As the process continues, the immature metaplastic squamous cells differentiate into mature stratified metaplastic epithelium (Figure 1.9d
). For all practical purposes, the latter resembles the original stratified squamous epithelium. Some residual columnar cells or vacuoles of mucus are seen in the mature squamous metaplastic epithelium, which contains glycogen from the intermediate cell layer onwards. Thus, it stains brown or black after application of Lugol’s iodine. Several cysts, called nabothian cysts (follicles), may be observed in the mature metaplastic squamous epithelium (1.10
). Nabothian cysts are retention cysts that develop as a result of the occlusion of an endocervical crypt opening or outlet by the overlying metaplastic squamous epithelium (1.10
). The buried columnar epithelium continues to secrete mucus, which eventually fills and distends the cyst. The entrapped mucus gives an ivory-white to yellowish hue to the cyst on visual examination (1.11
). The columnar epithelium in the wall of the cyst is flattened and ultimately destroyed by the pressure of the mucus in it. The outlets of the crypts of columnar epithelium, not yet covered by the metaplastic epithelium, remain as persistent crypt openings.

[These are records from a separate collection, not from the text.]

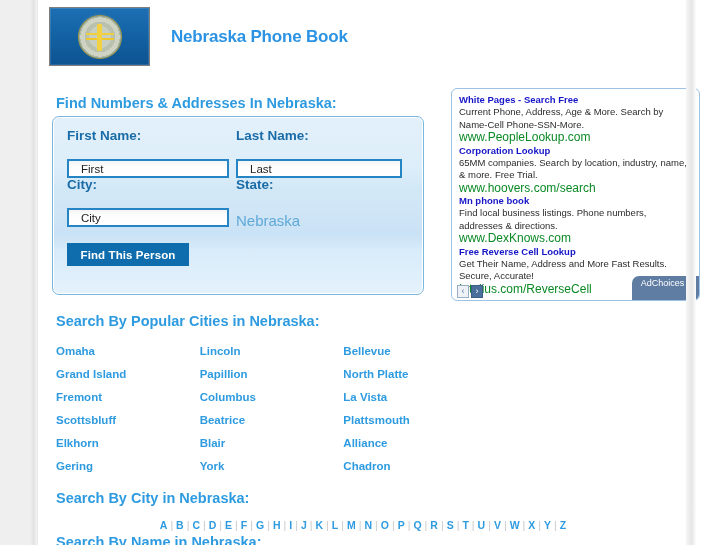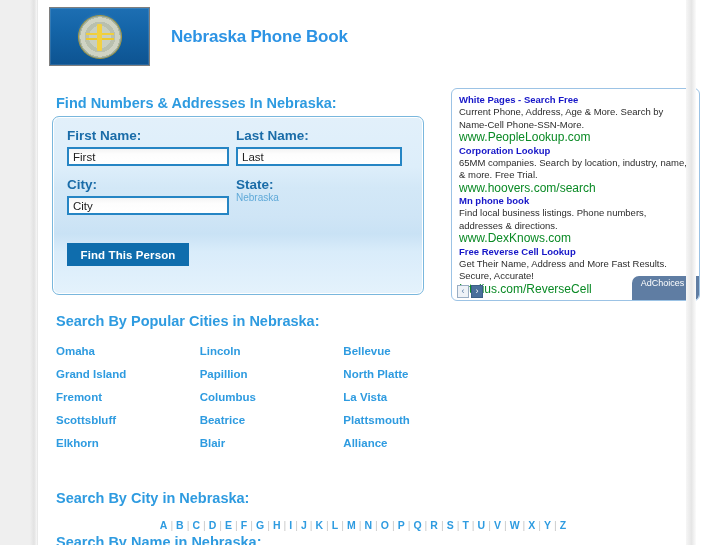--- a/index.html
+++ b/index.html
@@ -113,14 +113,14 @@
     white-space: nowrap;
   }
   .txt {
-    margin-top: 4px;
+    margin-top: 16px;
     display: block;
     border: 2px solid #2585c4;
     background: linear-gradient(to bottom, #f4f4f4 0%, #fdfdfd 35%, #ffffff 100%);
     font-family: "Liberation Sans", sans-serif;
     font-size: 11.5px;
     color: #222222;
-    padding: 2px 4px;
+    padding: 2px 12px;
     height: 19px;
     outline: none;
   }

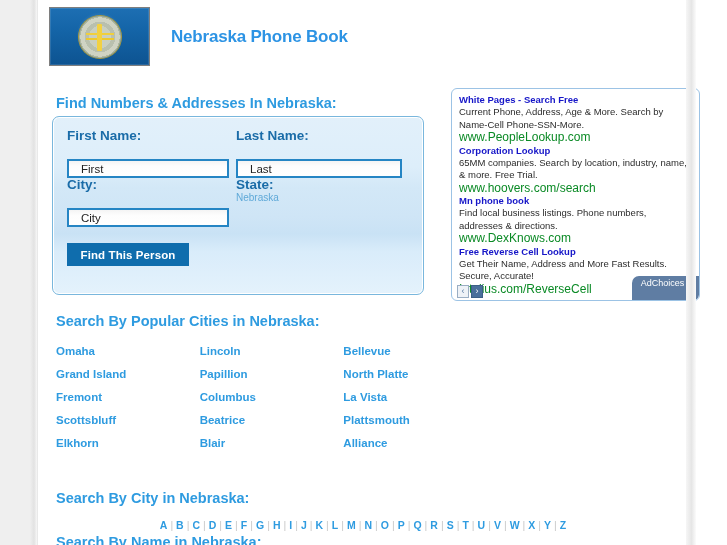--- a/index.html
+++ b/index.html
@@ -131,10 +131,10 @@
   #in-first, #in-city { width: 162px; }
   #in-last { width: 166px; }
   .state-value {
-    margin-top: 0;
+    margin-top: 20px;
     display: block;
     color: #5fa9d8;
-    font-size: 10px;
+    font-size: 15px;
   }
   .find-btn {
     position: absolute;

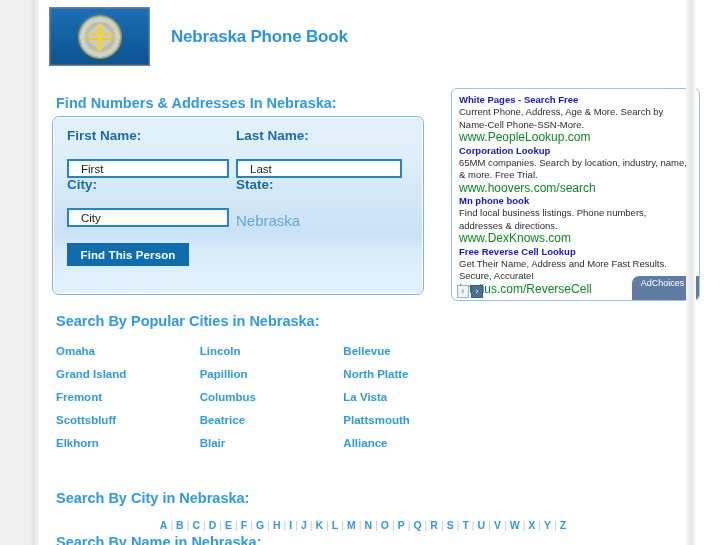--- a/index.html
+++ b/index.html
@@ -358,6 +358,11 @@
         <div class="city-cell">Blair</div>
         <div class="city-cell">Alliance</div>
       </div>
+      <div class="city-row">
+        <div class="city-cell">Gering</div>
+        <div class="city-cell">York</div>
+        <div class="city-cell">Chadron</div>
+      </div>
     </div>
 
     <div class="section-head" id="head-city">Search By City in Nebraska:</div>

The farthest extent of the metaplastic epithelium onto the ectocervix can be best judged by the location of the crypt opening farthest away from the squamocolumnar junction.
Squamous metaplasia is an irreversible process; the transformed epithelium (now squamous in character) cannot revert to columnar epithelium. The metaplastic process in the cervix is sometimes referred to as indirect metaplasia, as the columnar cells do not transform into squamous cells, but are replaced by the proliferating sub-columnar cuboidal reserve cells. Squamous metaplasia may progress at varying rates in different areas of the same cervix, and hence many areas of widely differing maturity may be seen in the metaplastic squamous epithelium with or without islands of columnar epithelium. The metaplastic epithelium adjacent to the squamocolumnar junction is composed of immature metaplasia, and the mature metaplastic epithelium is found near the original squamocolumnar junction.
Further development of the newly formed immature metaplastic epithelium may take two directions (1.12
). In the vast majority of women, it develops into a mature squamous metaplastic epithelium, which is similar to the normal glycogen-containing original squamous epithelium for all practical purposes. In a very small minority of women, an atypical, dysplastic epithelium may develop. Certain oncogenic human papillomavirus (HPV) types may persistently infect the immature basal squamous metaplastic cells and transform them into atypical cells with nuclear and cytoplasmic abnormalities. The uncontrolled proliferation and expansion of these atypical cells may lead to the formation of an abnormal dysplastic epithelium which may regress to normal, persist as dysplasia or progress into invasive cancer after several years.
It is also thought that some metaplasia may occur by in-growth of the squamous epithelium from the squamous epithelium of the ectocervix.